▸ **Stored data**:
________________________________________

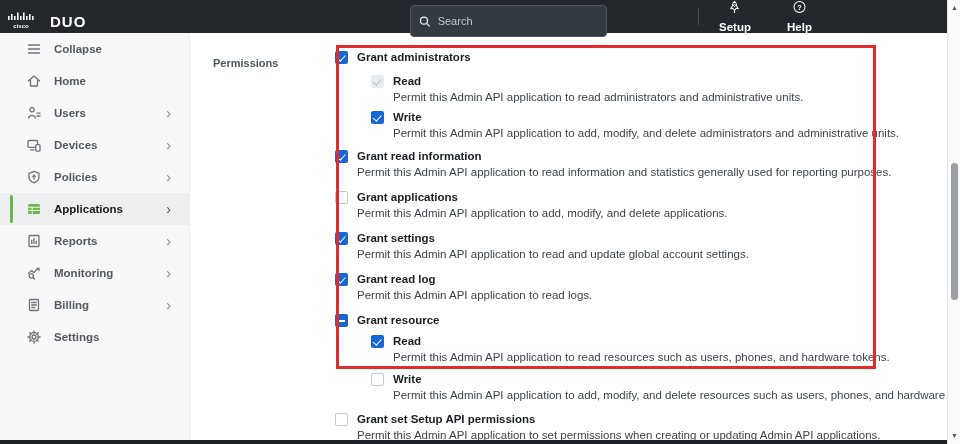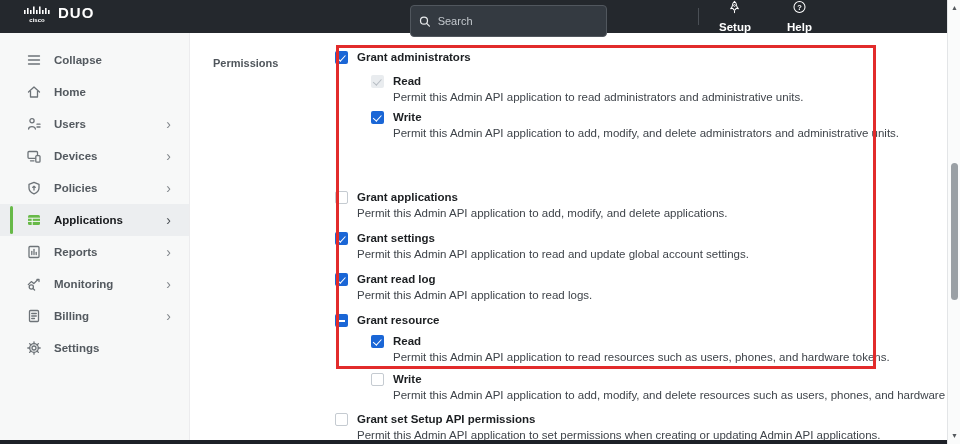--- a/index.html
+++ b/index.html
@@ -2,21 +2,21 @@
 <html><head>
 <meta charset="utf-8">
 <style>
   * { margin:0; padding:0; box-sizing:border-box; }
   html,body { background:#e9e9e9; }
   body { font-family:"Liberation Sans","DejaVu Sans",sans-serif; }
   #app { position:relative; width:960px; height:444px; background:#fff; overflow:hidden; }
 
   
   .topbar { position:absolute; left:0; top:0; width:947px; height:33px; background:#24282d; z-index:30; }
-  .brand { position:absolute; left:20px; top:4px; display:flex; align-items:flex-start; gap:2px; height:26px; }
+  .brand { position:absolute; left:4px; top:4px; display:flex; align-items:flex-end; gap:10px; height:26px; }
   .duo-word { color:#fff; font-weight:800; font-size:15px; letter-spacing:1px; }
   .searchbox { position:absolute; left:410px; top:5px; width:197px; height:22px; background:#343a41;
                border:1px solid #51575e; border-radius:4px; display:flex; align-items:center; padding:15px 8px; }
   .searchbox input { background:transparent; border:none; outline:none; color:#e8eaec; font-size:11px;
                      font-family:"Liberation Sans",sans-serif; width:100%; margin-left:7px; }
   .searchbox input::placeholder { color:#c3c8cd; opacity:1; }
   .topbar-divider { position:absolute; left:698px; top:8px; width:1px; height:17px; background:#4a4f55; }
   .top-action { position:absolute; top:0; height:33px; display:flex; align-items:center; gap:7px; color:#fff;
                 font-size:11.5px; font-weight:700; cursor:pointer;flex-direction:column; }
   .top-action.setup { left:719px; } .top-action.help { left:787px; }
@@ -27,21 +27,21 @@
   .sb-arrow { position:absolute; left:0; width:13px; text-align:center; font-size:7px; color:#55595e;
               line-height:10px; cursor:pointer; }
   .sb-arrow.up { top:3px; } .sb-arrow.down { bottom:3px; }
   .sb-thumb { position:absolute; left:3px; top:163px; width:7px; height:137px; background:#9aa0a5; border-radius:4px; cursor:grab; }
 
   
   .bottomstrip { position:absolute; left:0; bottom:0; width:947px; height:4px; background:#1d2127; z-index:35; }
 
   
   .sidebar { position:absolute; left:0; top:33px; width:190px; height:407px; background:#f7f8f8;
-             border-right:1px solid #ececee; padding-top:11px; z-index:10; }
+             border-right:1px solid #ececee; z-index:10; }
   .side-item { position:relative; display:flex; align-items:center; height:32px; padding:0 18px 0 25px;
                color:#53595f; font-size:11.5px; font-weight:600; cursor:pointer; }
   .side-item .icon { width:17px; height:16px; display:flex; align-items:center; justify-content:center; }
   .side-item .lbl { margin-left:12px; }
   .side-item .chev { margin-left:auto; color:#82878c; font-size:14px; line-height:14px; font-weight:400; }
   .side-item.active { background:#eceef0; color:#17191c; font-weight:700; }
   .side-item.active::before { content:""; position:absolute; left:10px; top:2px; bottom:2px; width:3px;
                               background:#67b948; border-radius:2px; }
   .side-item.active .chev { color:#4b5055; }
   .sicon { stroke:#6d7378; stroke-width:1.3; fill:none; stroke-linecap:round; stroke-linejoin:round; }
@@ -258,20 +258,25 @@
       <div class="perm-label">Read</div>
       <div class="perm-desc">Permit this Admin API application to read administrators and administrative units.</div>
     </div>
 
     <div class="perm-row lvl1" style="top:78px">
       <span class="cb checked"></span>
       <div class="perm-label">Write</div>
       <div class="perm-desc">Permit this Admin API application to add, modify, and delete administrators and administrative units.</div>
     </div>
 
+    <div class="perm-row lvl0" style="top:117px">
+      <span class="cb checked"></span>
+      <div class="perm-label">Grant read information</div>
+      <div class="perm-desc">Permit this Admin API application to read information and statistics generally used for reporting purposes.</div>
+    </div>
 
     <div class="perm-row lvl0" style="top:199px">
       <span class="cb checked"></span>
       <div class="perm-label">Grant settings</div>
       <div class="perm-desc">Permit this Admin API application to read and update global account settings.</div>
     </div>
 
     <div class="perm-row lvl0" style="top:158px">
       <span class="cb unchecked"></span>
       <div class="perm-label">Grant applications</div>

________________________________________

▸ **Your instructions**: Reproduce all lines above exactly. Leave the images out.

▸ **Result of the exercise**:
--- a/index.html
+++ b/index.html
@@ -2,21 +2,21 @@
 <html><head>
 <meta charset="utf-8">
 <style>
   * { margin:0; padding:0; box-sizing:border-box; }
   html,body { background:#e9e9e9; }
   body { font-family:"Liberation Sans","DejaVu Sans",sans-serif; }
   #app { position:relative; width:960px; height:444px; background:#fff; overflow:hidden; }
 
   
   .topbar { position:absolute; left:0; top:0; width:947px; height:33px; background:#24282d; z-index:30; }
-  .brand { position:absolute; left:20px; top:4px; display:flex; align-items:flex-start; gap:2px; height:26px; }
+  .brand { position:absolute; left:4px; top:4px; display:flex; align-items:flex-end; gap:10px; height:26px; }
   .duo-word { color:#fff; font-weight:800; font-size:15px; letter-spacing:1px; }
   .searchbox { position:absolute; left:410px; top:5px; width:197px; height:22px; background:#343a41;
                border:1px solid #51575e; border-radius:4px; display:flex; align-items:center; padding:15px 8px; }
   .searchbox input { background:transparent; border:none; outline:none; color:#e8eaec; font-size:11px;
                      font-family:"Liberation Sans",sans-serif; width:100%; margin-left:7px; }
   .searchbox input::placeholder { color:#c3c8cd; opacity:1; }
   .topbar-divider { position:absolute; left:698px; top:8px; width:1px; height:17px; background:#4a4f55; }
   .top-action { position:absolute; top:0; height:33px; display:flex; align-items:center; gap:7px; color:#fff;
                 font-size:11.5px; font-weight:700; cursor:pointer;flex-direction:column; }
   .top-action.setup { left:719px; } .top-action.help { left:787px; }
@@ -27,21 +27,21 @@
   .sb-arrow { position:absolute; left:0; width:13px; text-align:center; font-size:7px; color:#55595e;
               line-height:10px; cursor:pointer; }
   .sb-arrow.up { top:3px; } .sb-arrow.down { bottom:3px; }
   .sb-thumb { position:absolute; left:3px; top:163px; width:7px; height:137px; background:#9aa0a5; border-radius:4px; cursor:grab; }
 
   
   .bottomstrip { position:absolute; left:0; bottom:0; width:947px; height:4px; background:#1d2127; z-index:35; }
 
   
   .sidebar { position:absolute; left:0; top:33px; width:190px; height:407px; background:#f7f8f8;
-             border-right:1px solid #ececee; padding-top:11px; z-index:10; }
+             border-right:1px solid #ececee; z-index:10; }
   .side-item { position:relative; display:flex; align-items:center; height:32px; padding:0 18px 0 25px;
                color:#53595f; font-size:11.5px; font-weight:600; cursor:pointer; }
   .side-item .icon { width:17px; height:16px; display:flex; align-items:center; justify-content:center; }
   .side-item .lbl { margin-left:12px; }
   .side-item .chev { margin-left:auto; color:#82878c; font-size:14px; line-height:14px; font-weight:400; }
   .side-item.active { background:#eceef0; color:#17191c; font-weight:700; }
   .side-item.active::before { content:""; position:absolute; left:10px; top:2px; bottom:2px; width:3px;
                               background:#67b948; border-radius:2px; }
   .side-item.active .chev { color:#4b5055; }
   .sicon { stroke:#6d7378; stroke-width:1.3; fill:none; stroke-linecap:round; stroke-linejoin:round; }
@@ -258,20 +258,25 @@
       <div class="perm-label">Read</div>
       <div class="perm-desc">Permit this Admin API application to read administrators and administrative units.</div>
     </div>
 
     <div class="perm-row lvl1" style="top:78px">
       <span class="cb checked"></span>
       <div class="perm-label">Write</div>
       <div class="perm-desc">Permit this Admin API application to add, modify, and delete administrators and administrative units.</div>
     </div>
 
+    <div class="perm-row lvl0" style="top:117px">
+      <span class="cb checked"></span>
+      <div class="perm-label">Grant read information</div>
+      <div class="perm-desc">Permit this Admin API application to read information and statistics generally used for reporting purposes.</div>
+    </div>
 
     <div class="perm-row lvl0" style="top:199px">
       <span class="cb checked"></span>
       <div class="perm-label">Grant settings</div>
       <div class="perm-desc">Permit this Admin API application to read and update global account settings.</div>
     </div>
 
     <div class="perm-row lvl0" style="top:158px">
       <span class="cb unchecked"></span>
       <div class="perm-label">Grant applications</div>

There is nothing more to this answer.